HOW TO COMPLETE THIS TASK: The lines below that include "Programming" are to be found and copied.

MATERIAL FOR THE TASK:
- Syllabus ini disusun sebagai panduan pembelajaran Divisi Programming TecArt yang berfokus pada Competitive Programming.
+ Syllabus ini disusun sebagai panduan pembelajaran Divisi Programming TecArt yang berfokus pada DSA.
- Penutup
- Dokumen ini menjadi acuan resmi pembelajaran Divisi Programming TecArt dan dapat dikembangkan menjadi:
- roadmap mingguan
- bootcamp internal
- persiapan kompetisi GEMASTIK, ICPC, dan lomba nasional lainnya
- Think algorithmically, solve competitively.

YOUR RESPONSE:
- Syllabus ini disusun sebagai panduan pembelajaran Divisi Programming TecArt yang berfokus pada Competitive Programming.
+ Syllabus ini disusun sebagai panduan pembelajaran Divisi Programming TecArt yang berfokus pada DSA.
- Dokumen ini menjadi acuan resmi pembelajaran Divisi Programming TecArt dan dapat dikembangkan menjadi:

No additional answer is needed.